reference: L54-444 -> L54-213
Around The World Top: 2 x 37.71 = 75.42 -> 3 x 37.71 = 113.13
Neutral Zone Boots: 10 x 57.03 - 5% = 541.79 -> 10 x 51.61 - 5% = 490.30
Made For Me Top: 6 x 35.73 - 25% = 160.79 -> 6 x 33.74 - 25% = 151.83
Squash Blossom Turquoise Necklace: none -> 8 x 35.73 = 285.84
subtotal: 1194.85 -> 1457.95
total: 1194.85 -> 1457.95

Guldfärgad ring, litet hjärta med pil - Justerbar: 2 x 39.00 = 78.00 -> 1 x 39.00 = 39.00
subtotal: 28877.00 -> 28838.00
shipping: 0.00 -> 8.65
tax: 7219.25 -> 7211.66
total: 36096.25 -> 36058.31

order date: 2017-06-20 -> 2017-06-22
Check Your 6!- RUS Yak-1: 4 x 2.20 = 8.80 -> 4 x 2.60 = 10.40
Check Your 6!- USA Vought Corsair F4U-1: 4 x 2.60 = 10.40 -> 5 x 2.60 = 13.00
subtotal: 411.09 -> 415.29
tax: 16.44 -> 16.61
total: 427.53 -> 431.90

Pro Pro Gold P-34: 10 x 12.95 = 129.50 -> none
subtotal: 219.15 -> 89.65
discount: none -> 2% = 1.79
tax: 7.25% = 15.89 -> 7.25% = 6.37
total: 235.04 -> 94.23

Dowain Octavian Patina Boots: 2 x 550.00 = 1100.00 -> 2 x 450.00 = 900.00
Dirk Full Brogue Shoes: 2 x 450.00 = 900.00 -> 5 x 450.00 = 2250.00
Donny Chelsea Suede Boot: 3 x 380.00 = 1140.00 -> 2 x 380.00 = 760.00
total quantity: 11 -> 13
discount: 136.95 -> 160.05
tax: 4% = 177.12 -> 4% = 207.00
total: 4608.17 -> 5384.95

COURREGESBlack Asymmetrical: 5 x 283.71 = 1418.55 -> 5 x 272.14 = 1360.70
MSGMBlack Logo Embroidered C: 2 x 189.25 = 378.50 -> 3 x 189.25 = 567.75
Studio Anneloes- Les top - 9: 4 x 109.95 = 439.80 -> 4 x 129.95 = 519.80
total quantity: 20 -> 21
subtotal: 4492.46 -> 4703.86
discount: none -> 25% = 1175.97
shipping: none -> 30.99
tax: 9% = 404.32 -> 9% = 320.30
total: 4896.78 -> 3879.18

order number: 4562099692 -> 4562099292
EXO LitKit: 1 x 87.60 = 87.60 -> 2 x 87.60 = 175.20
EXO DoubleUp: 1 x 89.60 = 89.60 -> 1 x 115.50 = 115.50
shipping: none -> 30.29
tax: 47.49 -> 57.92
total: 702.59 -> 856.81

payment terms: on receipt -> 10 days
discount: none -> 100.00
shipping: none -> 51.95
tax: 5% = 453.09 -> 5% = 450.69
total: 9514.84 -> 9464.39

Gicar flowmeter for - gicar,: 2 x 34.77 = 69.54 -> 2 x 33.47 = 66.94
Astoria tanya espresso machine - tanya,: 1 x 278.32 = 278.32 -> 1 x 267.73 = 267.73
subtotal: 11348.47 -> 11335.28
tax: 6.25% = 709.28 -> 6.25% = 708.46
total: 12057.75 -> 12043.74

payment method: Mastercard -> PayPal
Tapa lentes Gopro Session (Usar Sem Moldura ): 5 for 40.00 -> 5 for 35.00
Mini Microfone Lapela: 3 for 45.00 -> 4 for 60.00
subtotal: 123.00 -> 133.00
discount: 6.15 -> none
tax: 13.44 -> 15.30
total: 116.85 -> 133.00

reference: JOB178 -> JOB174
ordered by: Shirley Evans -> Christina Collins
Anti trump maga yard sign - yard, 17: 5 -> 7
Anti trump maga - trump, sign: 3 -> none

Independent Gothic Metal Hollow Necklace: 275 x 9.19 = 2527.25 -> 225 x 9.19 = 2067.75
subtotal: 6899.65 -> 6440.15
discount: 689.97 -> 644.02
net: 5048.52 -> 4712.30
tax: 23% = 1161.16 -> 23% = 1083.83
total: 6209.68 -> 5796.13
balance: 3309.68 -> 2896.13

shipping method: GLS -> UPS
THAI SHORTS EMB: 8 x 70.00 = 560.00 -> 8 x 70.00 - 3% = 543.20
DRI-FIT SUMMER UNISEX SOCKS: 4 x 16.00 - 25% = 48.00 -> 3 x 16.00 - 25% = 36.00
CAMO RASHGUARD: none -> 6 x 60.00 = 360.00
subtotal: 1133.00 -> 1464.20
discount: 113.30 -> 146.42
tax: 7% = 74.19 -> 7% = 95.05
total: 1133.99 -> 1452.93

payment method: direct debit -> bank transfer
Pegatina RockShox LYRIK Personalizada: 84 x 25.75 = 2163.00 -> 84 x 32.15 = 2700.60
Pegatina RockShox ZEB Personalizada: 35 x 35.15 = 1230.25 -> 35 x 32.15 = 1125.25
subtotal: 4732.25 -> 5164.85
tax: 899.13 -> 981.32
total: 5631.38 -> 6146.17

○ ○ ○ ○ ○

Your reply should hold every line from the data that contains "Check", copied in full.

Check Your 6!- RUS Yak-1: 4 x 2.20 = 8.80 -> 4 x 2.60 = 10.40
Check Your 6!- USA Vought Corsair F4U-1: 4 x 2.60 = 10.40 -> 5 x 2.60 = 13.00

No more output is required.